Da war ich gestern mit Herrn S. im Kino. Herr S. pflegt immer zu sagen, er würde lieber einen Euro mehr ausgeben, dafür aber keine Werbung sehen. Gestern hätte das Geld in die andere Richtung fließen müssen! Die haben doch echt einen Hakenschuss. Wir mussten diese Grausamkeit von H&M-Trailer namens „Rome & Juliet“ ertragen. Wie lange ist der Mist bloß? Das nahm und nahm kein Ende. Grausige „Schauspieler“, nervende „Musik“ und kein Ende in Sicht. Eine Frechheit. Ich hockte da in meinem Sessel, hochdramatische Schmalzmucke im Ohr und langsam wurde ich immer aggressiver. Das ist mir noch nie passiert. Ich hatte einen Stift in der Hand, mit dem ich am liebsten nach vorn. zur Leinwand gestürmt wäre und diese zerstochen hätte. Oder – alternativ dazu – mal kurz zum Filmvorführer und ihn damit erstechen. Ist das neuerdings die Intention von Werbung? Den Kunden – bin ja noch nicht einmal Zielgruppe – zum Amoklauf treiben? Für die Frechheit hätte ich liebend gerne mein Eintrittsgeld zurück erhalten.

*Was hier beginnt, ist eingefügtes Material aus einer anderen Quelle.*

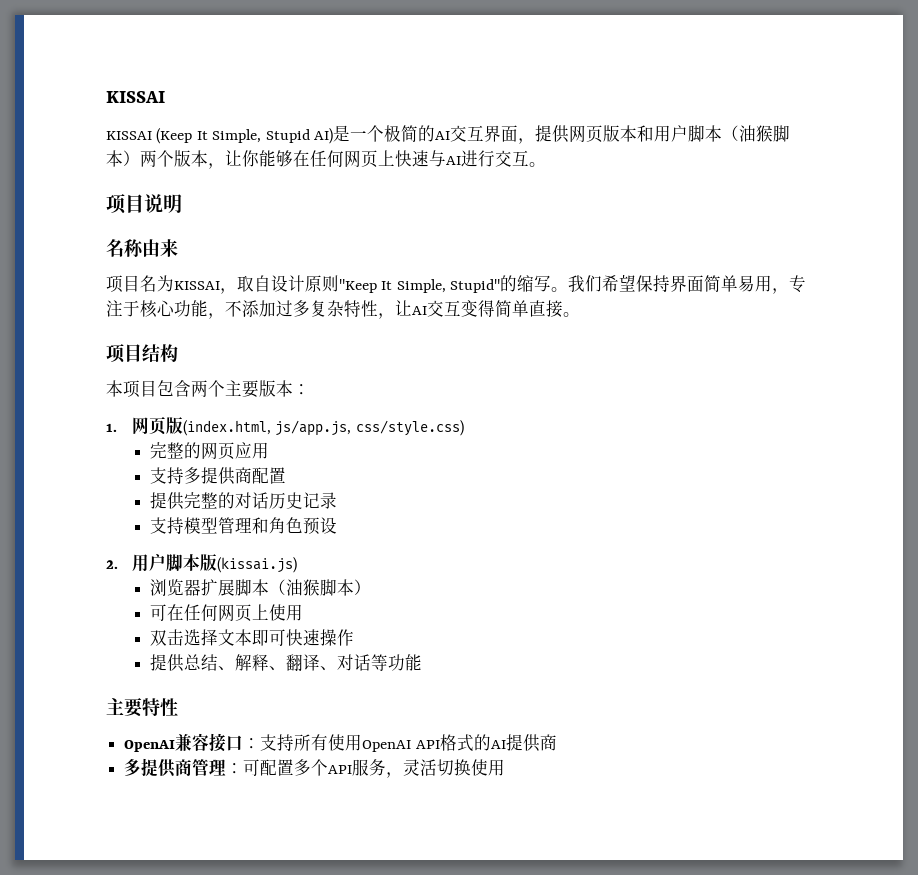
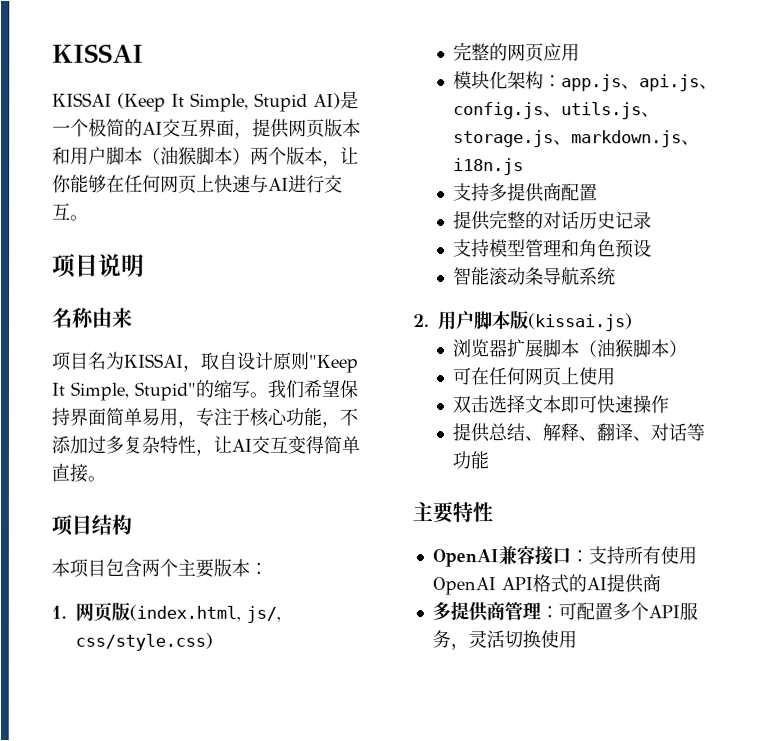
- 1.网页版(index.html, js/app.js, css/style.css)
+ 1.网页版(index.html, js/, css/style.css)
+ 模块化架构：app.js、api.js、config.js、utils.js、storage.js、markdown.js、i18n.js
+ 智能滚动条导航系统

Das Kino war ziemlich voll. Aus allen Ecken hörte man Stöhnen, Gejammere und empörendes Gemecker. Solche tollen Werbefilmchen können sie in der Kindervorstellung bringen, aber nicht um 20h! Ach, mit Blick auf das Wohl unserer Kinder bitte noch nicht einmal in der Kindervorstellung.

Bei der Suche nach Hintergrundinfos zu dieser Scheußligkeit stieß ich auf diverse Foren-Einträge, die alle von dem Teil schwärmten. So tolle Musik… – Deutschland ist echt dem Untergang geweiht.